We need to think about movements in terms of relationships and collective power rather than an individualized effort. This philosophy is encapsulated well by the Chairman Fred Hampton’s quote “You can jail a revolutionary but you can’t jail the revolution.” We need to think about movement beyond reactive mobilizations lead by a few of charismatic personalities. Individuals can be jailed, corrupted, and change whereas collective power softens the blow the movement receives overall from poor leadership. Smaller scale actions should be planned with some tactical goals in mind. Radical spaces must stress the necessity of building infrastructure to explicitly support class revolt. Although there was a lot of education about racial capitalism and its relationship to the State over this summer, there has been little education on how to fight back against those systems strategically and effectively. Very few skill trainings were held and those that were only dealt with how to respond to State violence and not counter it.  Revolutionaries who had experience organizing marches and rallies failed to share releveant skills with new comers. Without this skillsharing of expierence amoungst radicals in the city many newly politicized milatants were left developing necessary skills on their own. There was little thought about what actions could look like beyond marches to nowhere that ended inevitably in last stand arrests. We need to understand that revolutionary movements must be sustained over the course of lifetimes, not just weeks or months, but lifetimes. Understanding this need for longevity will make us understand the necessity for sustainable strategies to avoid burnout.

The Future

What does the future look like? Ultimately, the future is up to us. Through our conversations, we have generated a few ideas that we would like to see develop in the community and amongst revolutionaries in Rockford.

One of the most important things we feel that needs to happen in Rockford is a physical space for the movement to meet, strategize, learn, and build. We feel that a physical political center could provide a base for food distribution, a permanent zine distro, a library, a forum for radical speakers, movie screenings, potlucks and numerous other events. These types of events will allow us to develop the necessary relationships with the community. We hope to see this infrastructure to take root sooner than later. Infrastructure is something radical movements in Rockford need more than anything. In our discussion, we felt that creation of more food projects in the form of cooperatively owned farms and community gardens in our neighborhoods and surrounding areas could help build autonomy and stop us from relying on the State and Capital for our food.

We cannot stress enough that collectives, groups, organizations and affinity groups must develop strategies for accountability internally with the people involved. We would like to see the movement more willing to criticize and hold one another accountable. We have found that the lack of accountability around actions within these groups is a major problem. Internal to these groups, there must be some kind of way to relate to one another that is principled and creates cultures of accountability.

We hope to see the emergence of more organizing projects that are based in the neighborhood, workplace, and the home. Organizing in these areas will mean that we can fight back directly against class enemies such as bosses, the police, and landlords rather than symbolic protests which target city leaders who are mostly figureheads.

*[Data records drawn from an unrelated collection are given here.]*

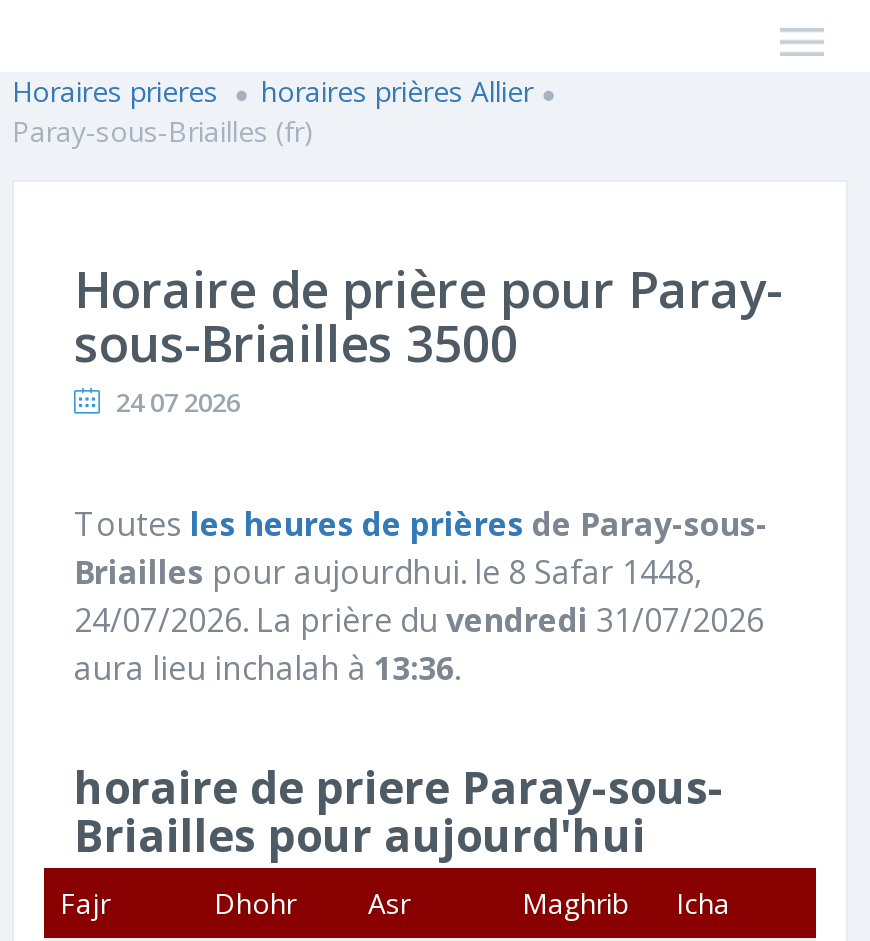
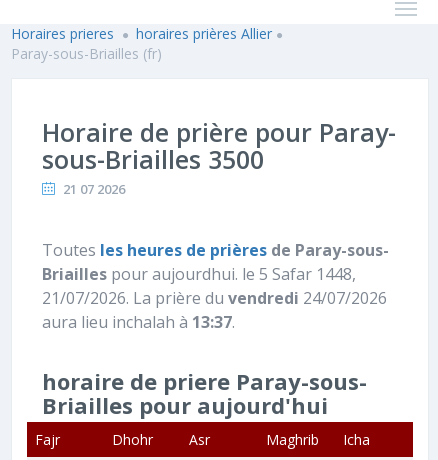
- 24 07 2026
+ 21 07 2026

- Briailles pour aujourdhui. le 8 Safar 1448,
+ Briailles pour aujourdhui. le 5 Safar 1448,

- 24/07/2026. La prière du vendredi 31/07/2026
+ 21/07/2026. La prière du vendredi 24/07/2026

- aura lieu inchalah à 13:36.
+ aura lieu inchalah à 13:37.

Tenant unions and workplace unions are very needed here especially with evictions on the rise. While most workplace unions in the area tend to be very racist and entrenched in the Democratic Party, revolutionaries should focus on organizing distribution centers (for companies such as Amazon) which have become a common job in this area. A revolutionary movement necessitates the ability to disrupt and block capital.

Revolutionaries and militants must continue to form their own groups to build autonomous projects while coordinating with one another. We believe that communication between different groups and individuals could improve. A good way to do this would be to host a monthly spokes council meeting for Rockford abolitionists, anarchists, and revolutionaries. A spokes council is effectively a place to share ideas, upcoming actions, and plans. In the Rockford case, we feel it should not be a decision-making body but a place to share strategies and tactics.

There is a need for more community defense-oriented groups to emerge. In the midst of Back the Blue rally in Rockford, there was no formal anti-fascist formation to organize the opposition to that demonstration. It leads to the resistance against Back the Blue not being militant enough in our view. We need anti-fascist organizations and affinity groups. We hope that these community defense formations train in a variety of defense tactics against fascists which could range from unarmed combat to armed combat training. We need it all.

We’d like to see the movement to develop robust cultures of non-cooperation with this State. This means organized Copwatch programs and ICE watches. Rapid response networks to respond to police brutality, violence against queer people, domestic violence and ICE raids. These rapid response networks should be working alongside the community defense formations. Non-cooperation means robust anti-repression networks that support our comrades facing prison time for taking radical action against the State. This is gonna be important for us to support our comrades and everyone throughout the next year as they face charges for rebelling against the State.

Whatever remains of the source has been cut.